Cuando la falta de comunicación no es atendida, la admiración disminuye y, así, se convierte en el segundo punto de Flores: la desconexión emocional, es decir, ignorar o rechazar reiteradamente los intentos de la pareja por volver a conectar. Por ejemplo: checar nuestras redes sociales mientras cuenta cómo le fue en la oficina o tachar de “aburrida” la película que propuso para ver en la noche.
“Muchas veces no es como que pase sólo una vez, sino que pasan ocurren varias veces hasta llevarnos a una desconexión emocional”.
Por último, están los conflictos no resueltos. O sea, aquellas problemáticas/ discusiones que se evadieron o pospusieron tanto, que la pareja jamás llegó a un acuerdo. “Esto va creando un ambiente de dolor, dudas y de resentimiento, provocando, a su vez, que la pareja lentamente se distancie”.
¿Justificar o entender? La delgada línea
“Entender que existe un motivo o explicación no justifica la ruptura del acuerdo”, reitera Rogelio López.

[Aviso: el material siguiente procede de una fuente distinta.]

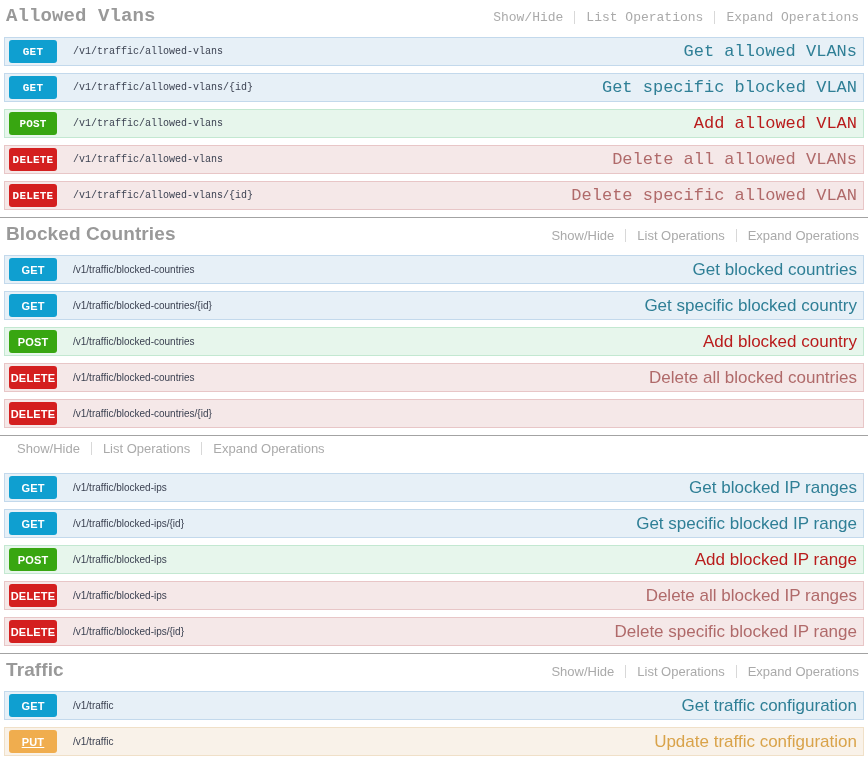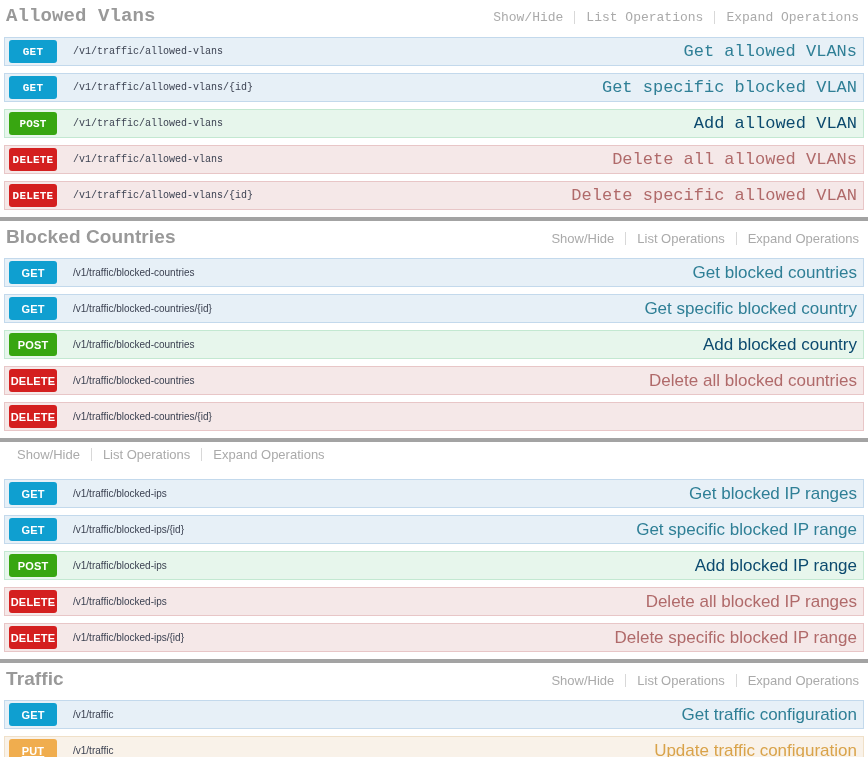"Add allowed VLAN" .op.post .summary { color: #0c4a6e -> #b91c1c }
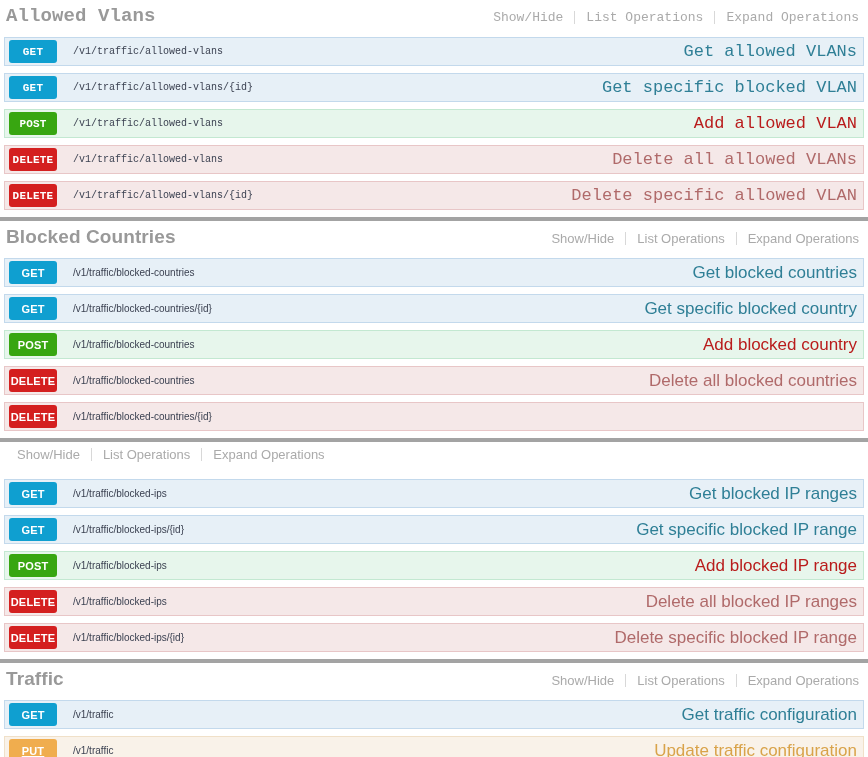"Blocked Countries" .resource { border-top: 4px solid #a3a3a3 -> 1px solid #a3a3a3 }
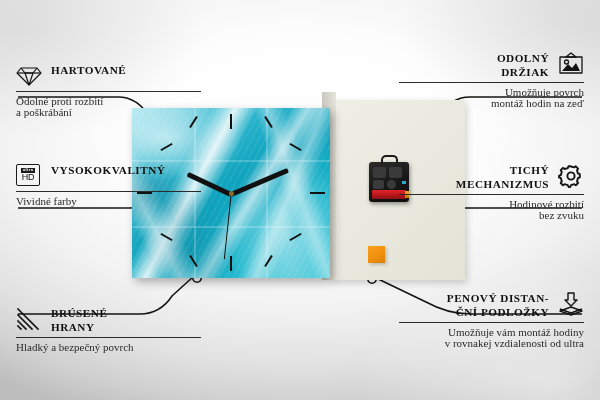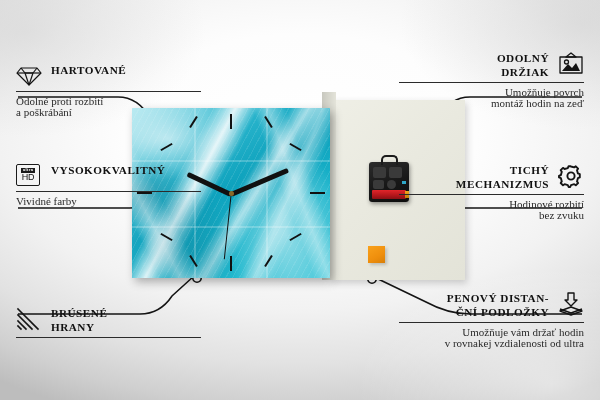"Umožňuje vám držať hodin" div.co-sub { text: držať hodin -> montáž hodiny }
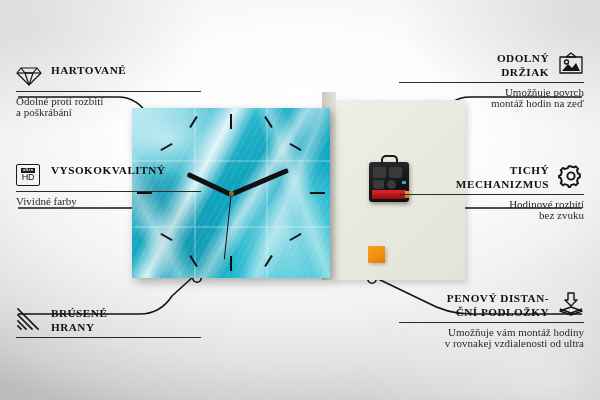"Hladký a bezpečný povrch" div.co-sub { html: none -> <div>Hladký a bezpečný povrch</div> }
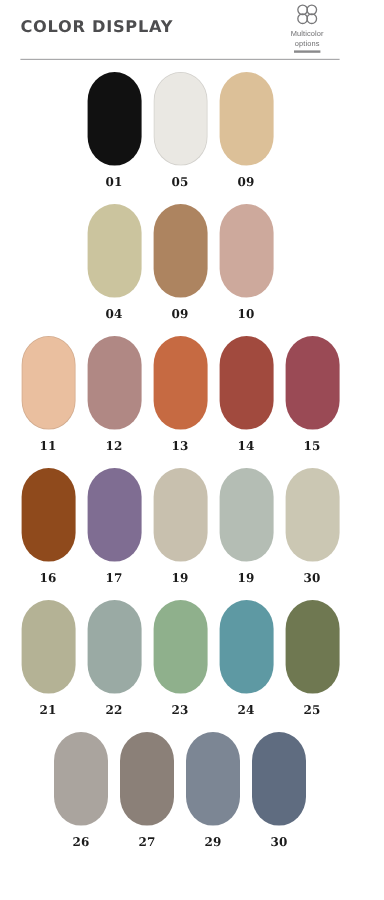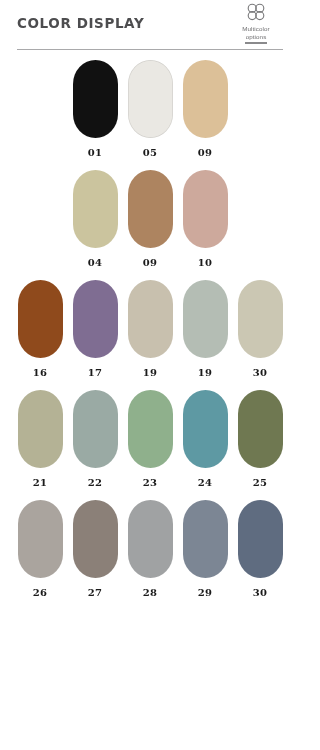"11" div.row { html: none -> <div> <div> <div></div> <div>11</div> </div> <div> <div></div> <div>12</div> </div> <div> <div></div> <div>13</div> </div> <div> <div></div> <div>14</div> </div> <div> <div></div> <div>15</div> </div> </div> }
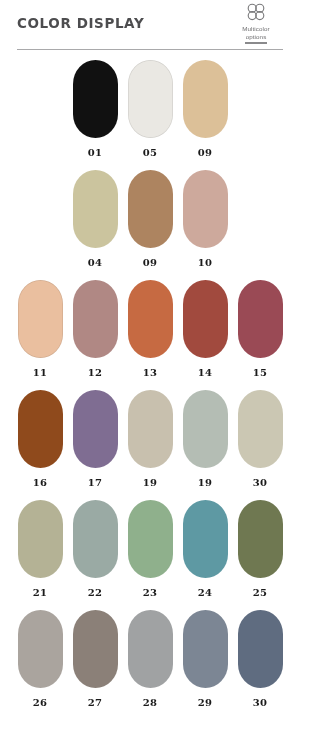"28" div.cell { html: <div> <div></div> <div>28</div> </div> -> none }
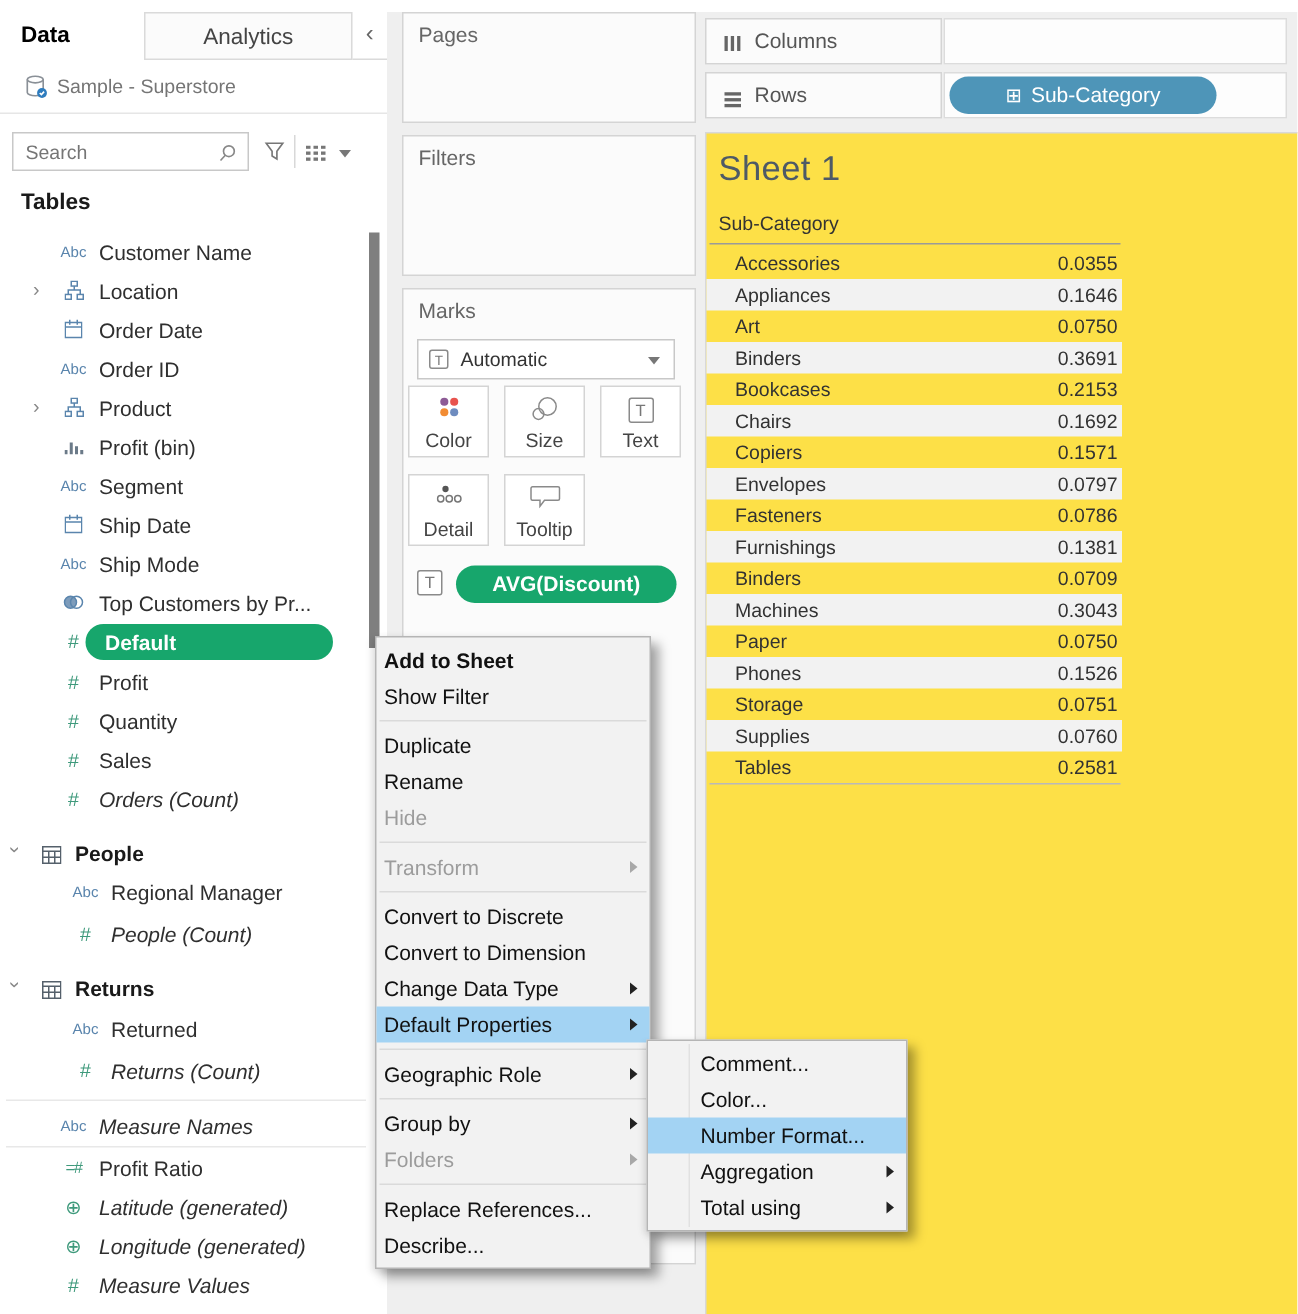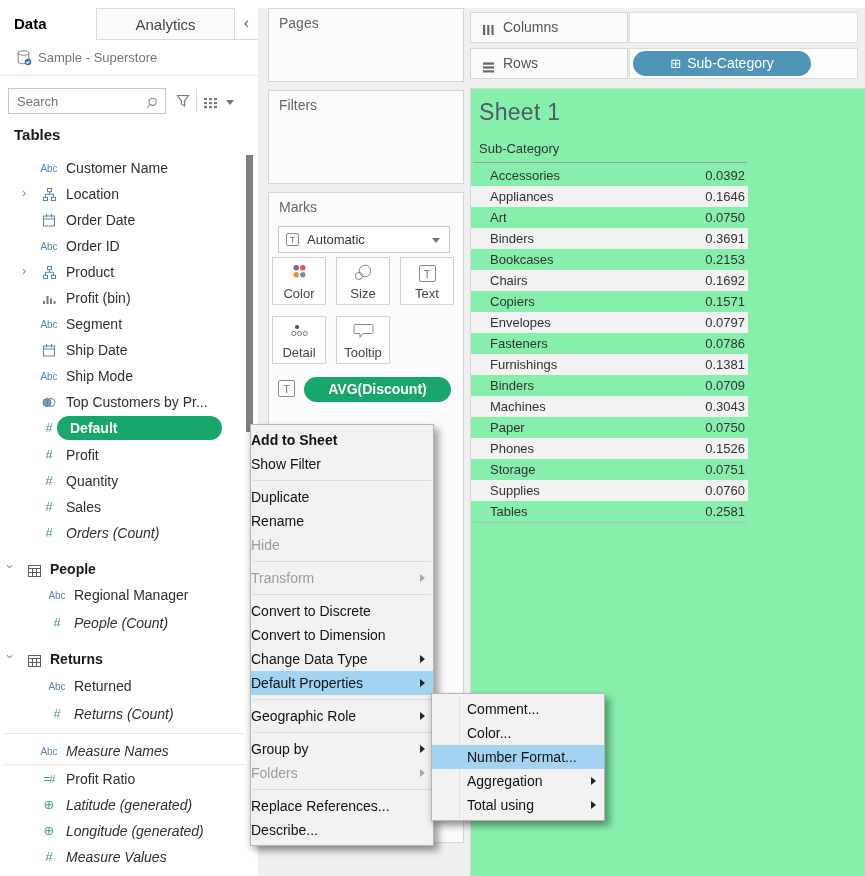"Sheet 1" #sheet { background: #86efac -> #fde047 }
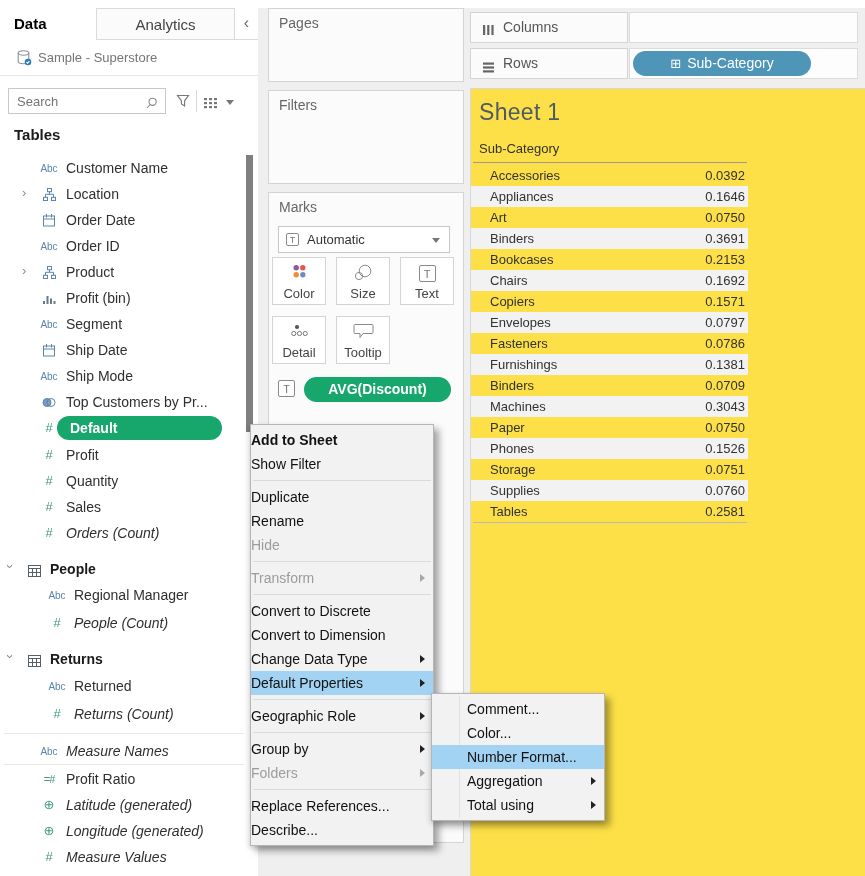"0.0392" span.tval { text: 0.0392 -> 0.0355 }
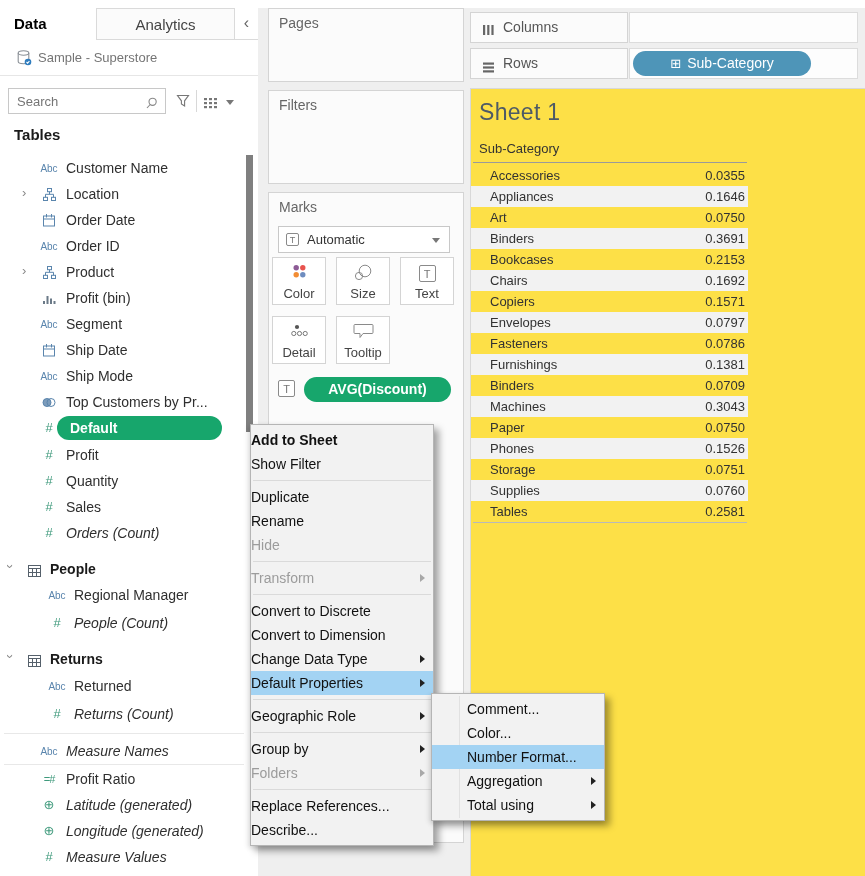"Add to Sheet" .mi { padding-left: 0 -> 5px }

Pero entender por qué una persona rompió los acuerdos de pareja puede ser una guía para el duelo y proceso emocional de la parte afectada; especialmente, si los motivos fueron personales.
“Es importante para que la persona entienda que no es culpable o responsable de que la pareja le haya puesto los cuernos”, explicó. “En terapia luego escucho que la persona dice: ‘¿Qué me faltó a mi?’ o ‘¿Qué no le di yo?’”.
Asimismo, indagar en las razones de dicha traición dota de herramientas para que la pareja —si es que así lo decide —pueda superar ese episodio y seguir adelante con la relación. En ese caso, es importante asumir responsabilidades y comprometerse.
“Cuando entendemos los motivos, podemos trabajarlos”.